Records for the task section start

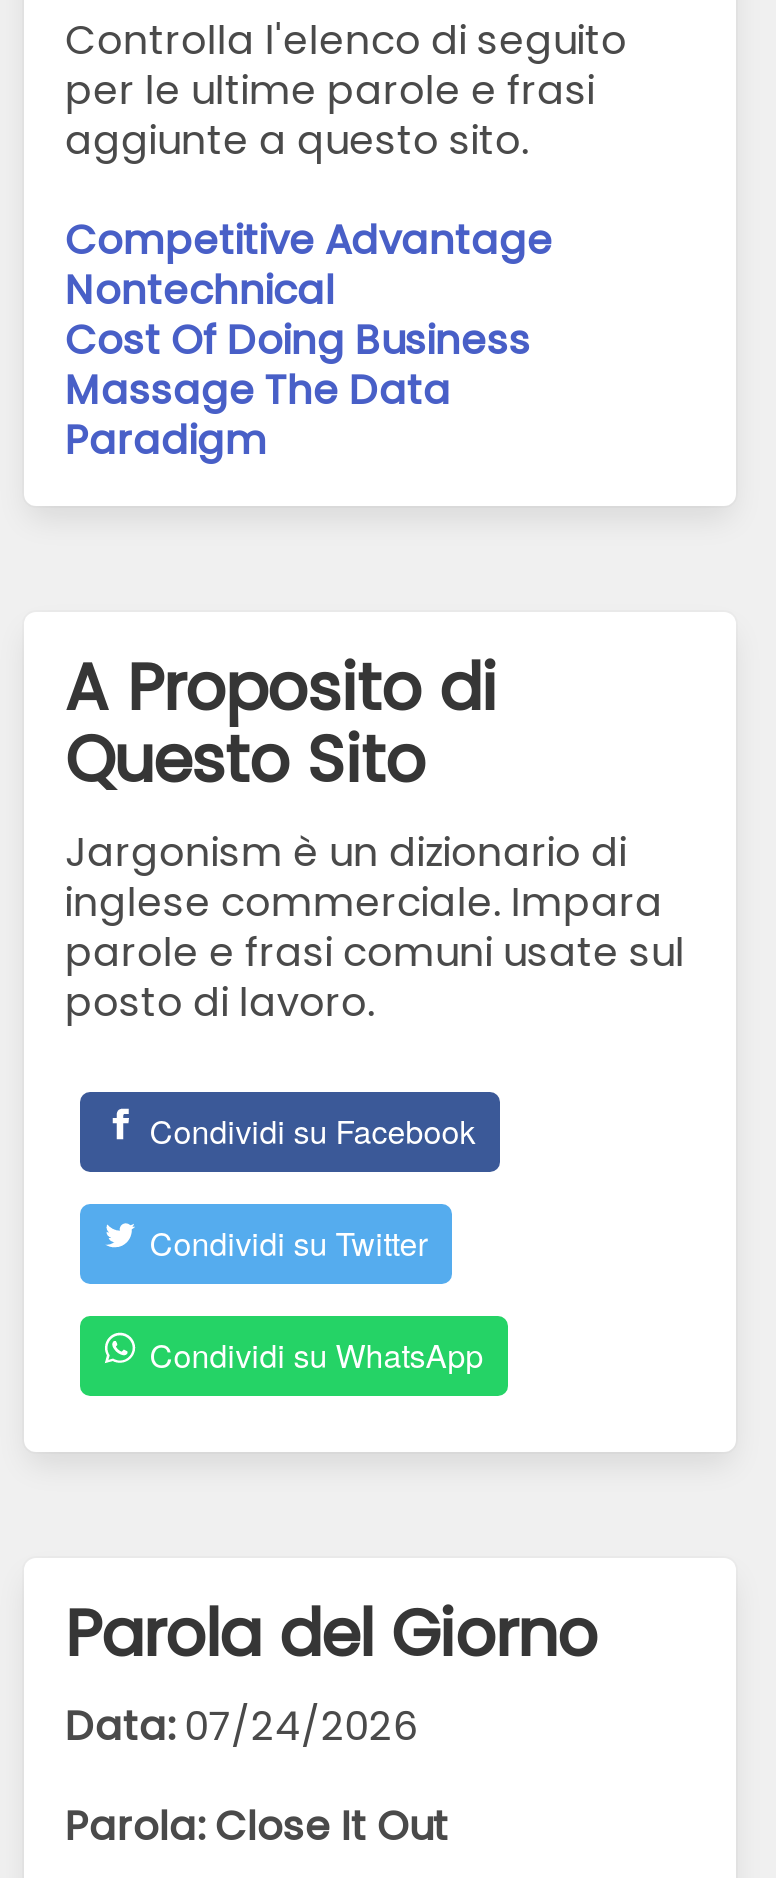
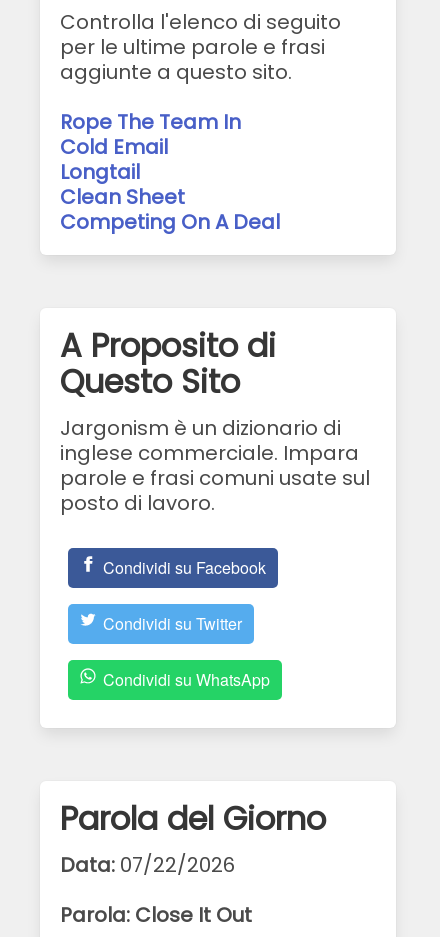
- Competitive Advantage
- Nontechnical
- Cost Of Doing Business
- Massage The Data
- Paradigm
+ Rope The Team In
+ Cold Email
+ Longtail
+ Clean Sheet
+ Competing On A Deal

- Data: 07/24/2026
+ Data: 07/22/2026
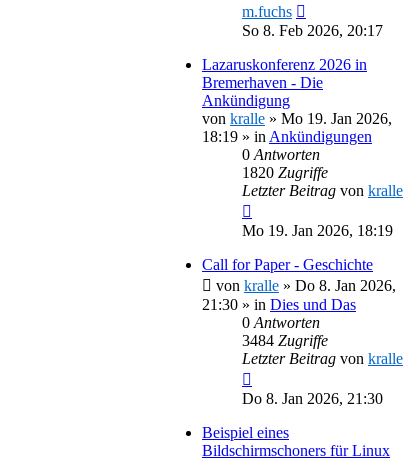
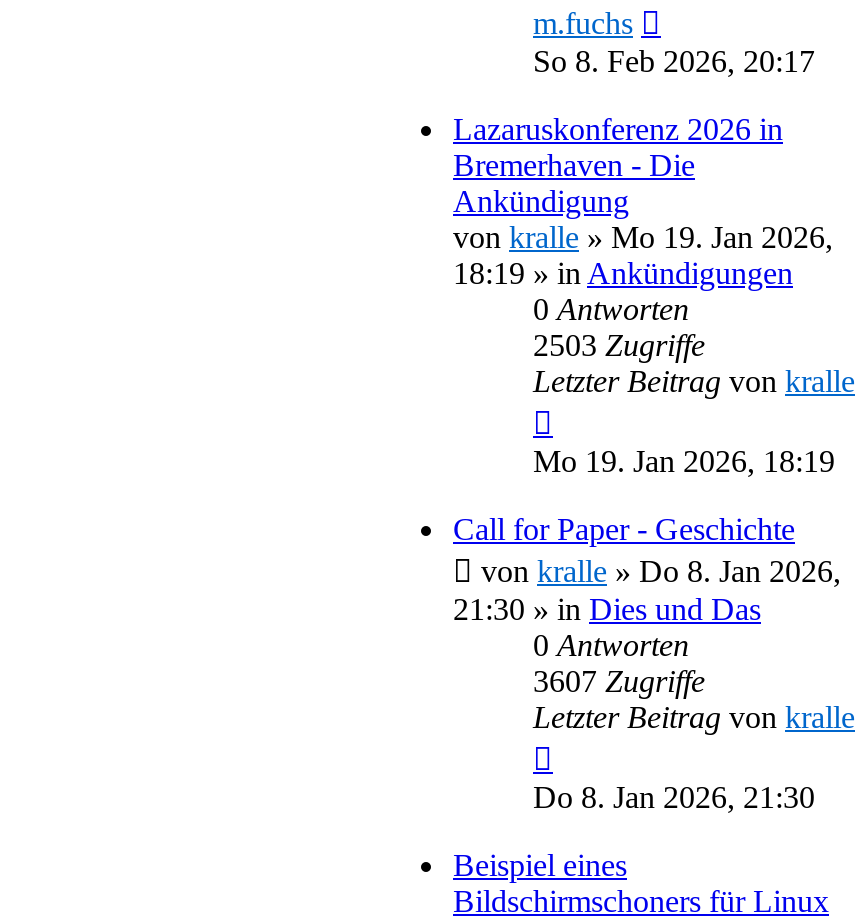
- 1820 Zugriffe
+ 2503 Zugriffe

- 3484 Zugriffe
+ 3607 Zugriffe
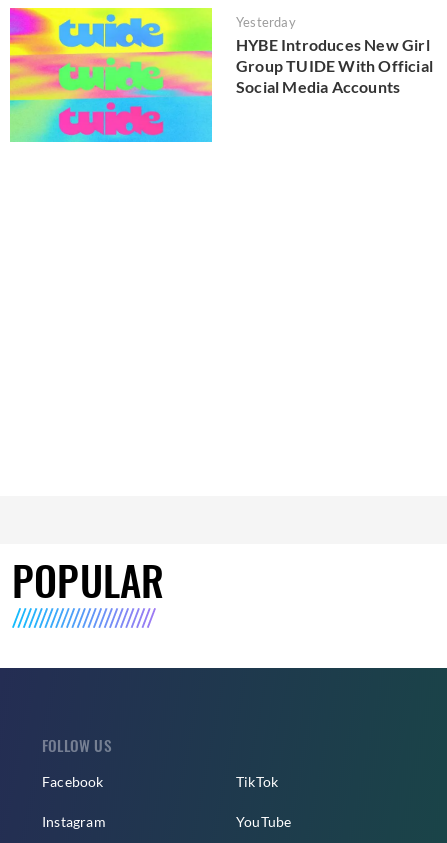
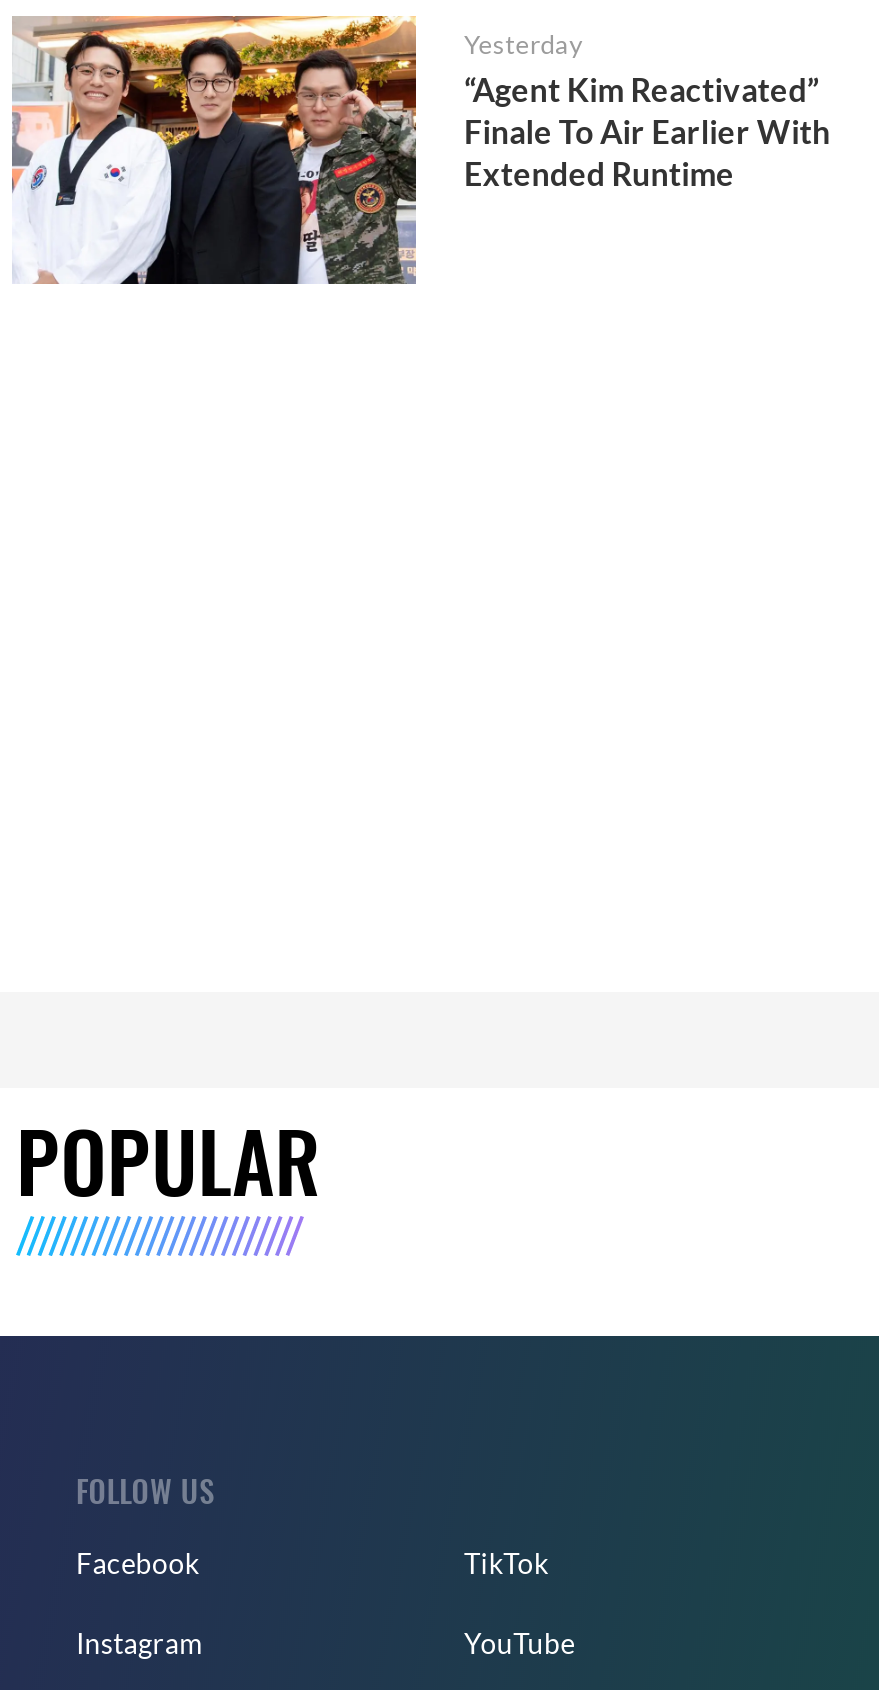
- [image]
- HYBE Introduces New Girl
- Group TUIDE With Official
- Social Media Accounts
+ [image]
+ “Agent Kim Reactivated”
+ Finale To Air Earlier With
+ Extended Runtime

Records for the task section end

Task prompt >> Please reproduce the lines above from the one containing "The Team In" through the final line, exactly and inclusively, leaving out each picture.

Response to this exercise >>
+ Rope The Team In
+ Cold Email
+ Longtail
+ Clean Sheet
+ Competing On A Deal

- Data: 07/24/2026
+ Data: 07/22/2026
- 1820 Zugriffe
+ 2503 Zugriffe

- 3484 Zugriffe
+ 3607 Zugriffe
- [image]
- HYBE Introduces New Girl
- Group TUIDE With Official
- Social Media Accounts
+ [image]
+ “Agent Kim Reactivated”
+ Finale To Air Earlier With
+ Extended Runtime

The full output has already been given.